BEGIN THE RECORDS

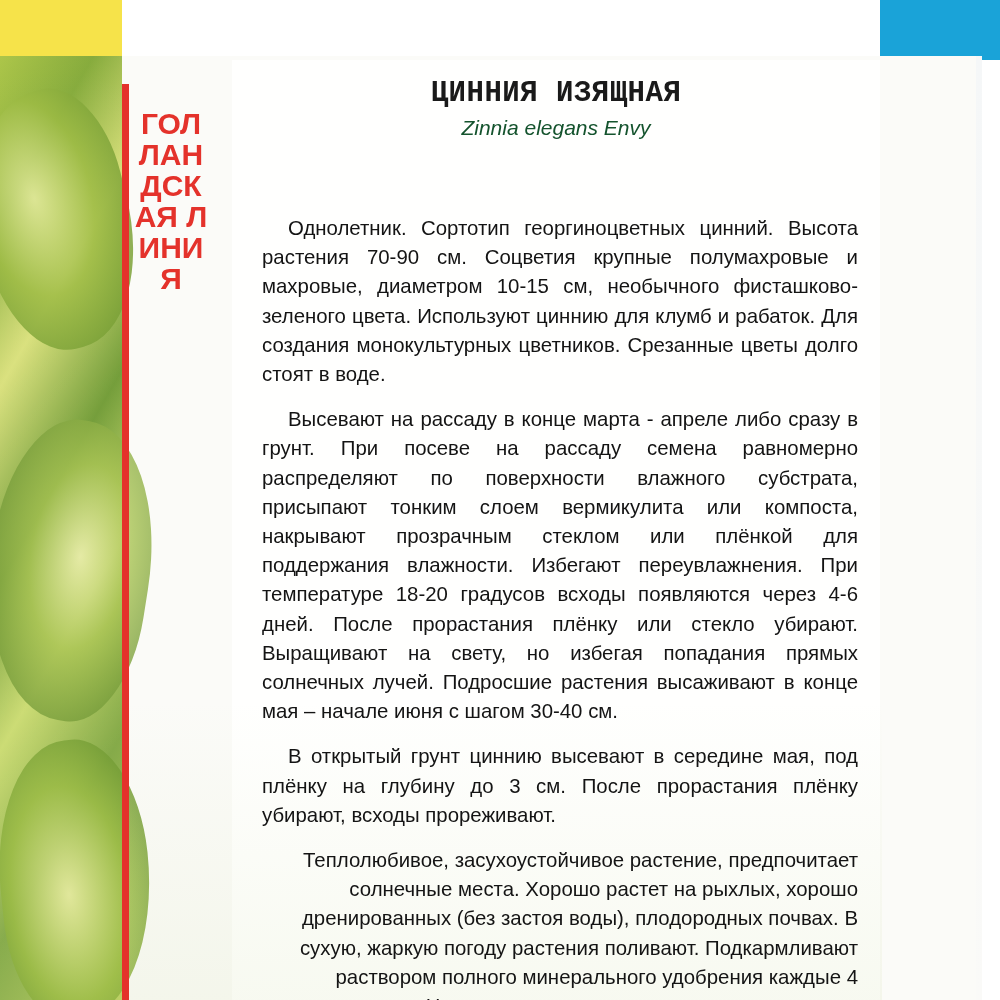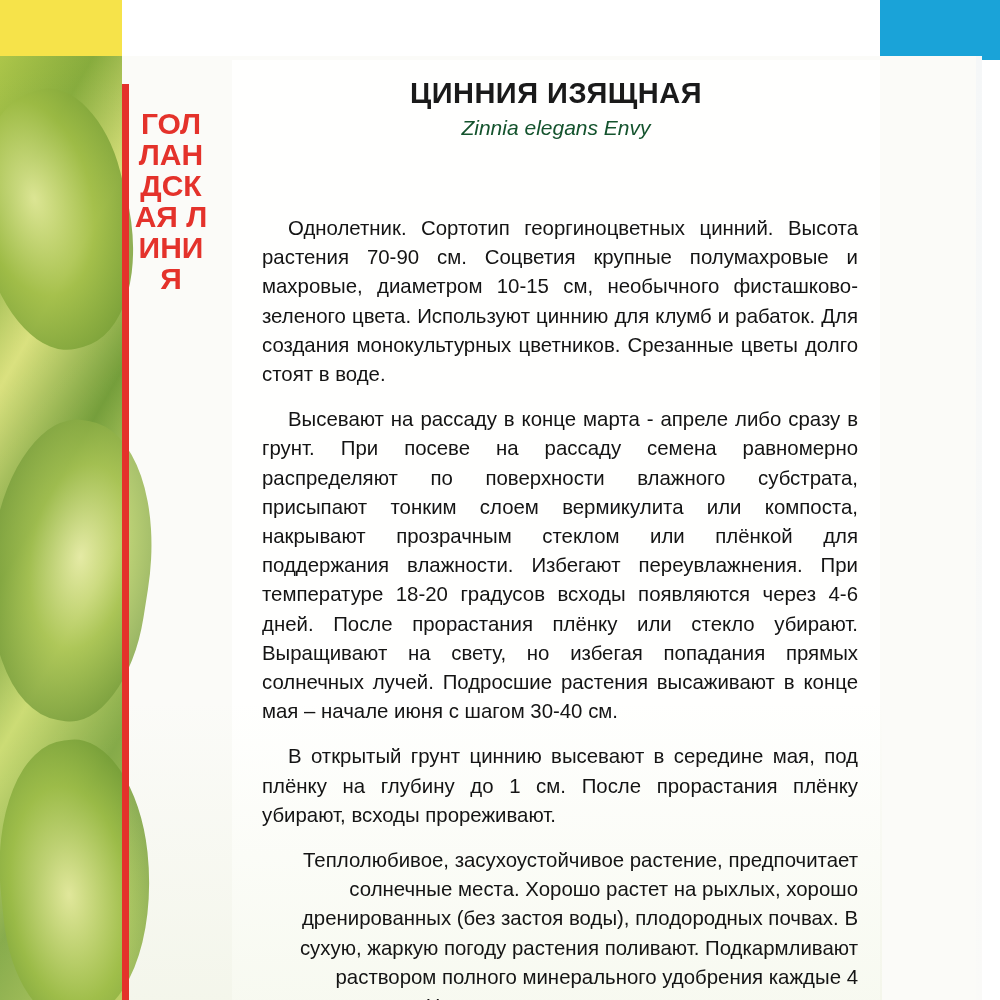--- a/index.html
+++ b/index.html
@@ -163,21 +163,21 @@
     top: 76px;
     width: 648px;
     text-align: center;
   }
   .title-ru {
     color: #1a1a1a;
     font-size: 29px;
     font-weight: bold;
     letter-spacing: 0.5px;
     line-height: 35px;
-    font-family: Liberation Sans, sans-serif;
+    font-family: Liberation Mono, monospace;
   }
   .title-variety {
     color: #1a1a1a;
     font-size: 29px;
     font-weight: bold;
     letter-spacing: 0.5px;
     line-height: 36px;
     font-family: "Liberation Serif", serif;
   }
   .title-lat {
@@ -247,17 +247,17 @@
 
 
   <div class="titles">
     <div class="title-ru">ЦИННИЯ ИЗЯЩНАЯ</div>
     <div class="title-lat">Zinnia elegans Envy</div>
   </div>
 
   <div class="body-text">
     <p class="indent">Однолетник. Сортотип георгиноцветных цинний. Высота растения 70-90 см. Соцветия крупные полумахровые и махровые,  диаметром 10-15 см, необычного фисташково-зеленого цвета.  Используют циннию для клумб и рабаток. Для создания монокультурных цветников. Срезанные цветы долго стоят в воде.</p>
     <p class="indent">Высевают на рассаду в конце марта - апреле либо сразу в грунт. При посеве на рассаду семена равномерно распределяют по поверхности влажного субстрата, присыпают тонким слоем вермикулита или компоста, накрывают прозрачным стеклом или плёнкой для поддержания влажности. Избегают переувлажнения. При температуре 18-20 градусов всходы появляются через 4-6 дней. После прорастания плёнку или стекло убирают. Выращивают на свету, но избегая попадания прямых солнечных лучей. Подросшие растения высаживают в конце мая – начале июня с шагом 30-40 см.</p>
-    <p class="indent">В открытый грунт циннию высевают в середине мая, под плёнку на глубину до 1 см. После прорастания плёнку убирают, всходы прореживают.</p>
+    <p class="indent">В открытый грунт циннию высевают в середине мая, под плёнку на глубину до 3 см. После прорастания плёнку убирают, всходы прореживают.</p>
     <p class="indent last-left">Теплолюбивое,  засухоустойчивое  растение,  предпочитает  солнечные  места. Хорошо растет на рыхлых, хорошо дренированных (без застоя воды), плодородных почвах. В сухую, жаркую погоду растения поливают. Подкармливают раствором полного  минерального  удобрения  каждые  4 недели. Цветение: с середины июля и до заморозков. Отцветшие соцветия удаляют.</p>
   </div>
 
 </div>
 
 </body></html>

END THE RECORDS

#### [TASK OBJECTIVE]
Copy the data exactly. Any picture it contains is to be omitted.

#### [TASK SOLUTION]
--- a/index.html
+++ b/index.html
@@ -163,21 +163,21 @@
     top: 76px;
     width: 648px;
     text-align: center;
   }
   .title-ru {
     color: #1a1a1a;
     font-size: 29px;
     font-weight: bold;
     letter-spacing: 0.5px;
     line-height: 35px;
-    font-family: Liberation Sans, sans-serif;
+    font-family: Liberation Mono, monospace;
   }
   .title-variety {
     color: #1a1a1a;
     font-size: 29px;
     font-weight: bold;
     letter-spacing: 0.5px;
     line-height: 36px;
     font-family: "Liberation Serif", serif;
   }
   .title-lat {
@@ -247,17 +247,17 @@
 
 
   <div class="titles">
     <div class="title-ru">ЦИННИЯ ИЗЯЩНАЯ</div>
     <div class="title-lat">Zinnia elegans Envy</div>
   </div>
 
   <div class="body-text">
     <p class="indent">Однолетник. Сортотип георгиноцветных цинний. Высота растения 70-90 см. Соцветия крупные полумахровые и махровые,  диаметром 10-15 см, необычного фисташково-зеленого цвета.  Используют циннию для клумб и рабаток. Для создания монокультурных цветников. Срезанные цветы долго стоят в воде.</p>
     <p class="indent">Высевают на рассаду в конце марта - апреле либо сразу в грунт. При посеве на рассаду семена равномерно распределяют по поверхности влажного субстрата, присыпают тонким слоем вермикулита или компоста, накрывают прозрачным стеклом или плёнкой для поддержания влажности. Избегают переувлажнения. При температуре 18-20 градусов всходы появляются через 4-6 дней. После прорастания плёнку или стекло убирают. Выращивают на свету, но избегая попадания прямых солнечных лучей. Подросшие растения высаживают в конце мая – начале июня с шагом 30-40 см.</p>
-    <p class="indent">В открытый грунт циннию высевают в середине мая, под плёнку на глубину до 1 см. После прорастания плёнку убирают, всходы прореживают.</p>
+    <p class="indent">В открытый грунт циннию высевают в середине мая, под плёнку на глубину до 3 см. После прорастания плёнку убирают, всходы прореживают.</p>
     <p class="indent last-left">Теплолюбивое,  засухоустойчивое  растение,  предпочитает  солнечные  места. Хорошо растет на рыхлых, хорошо дренированных (без застоя воды), плодородных почвах. В сухую, жаркую погоду растения поливают. Подкармливают раствором полного  минерального  удобрения  каждые  4 недели. Цветение: с середины июля и до заморозков. Отцветшие соцветия удаляют.</p>
   </div>
 
 </div>
 
 </body></html>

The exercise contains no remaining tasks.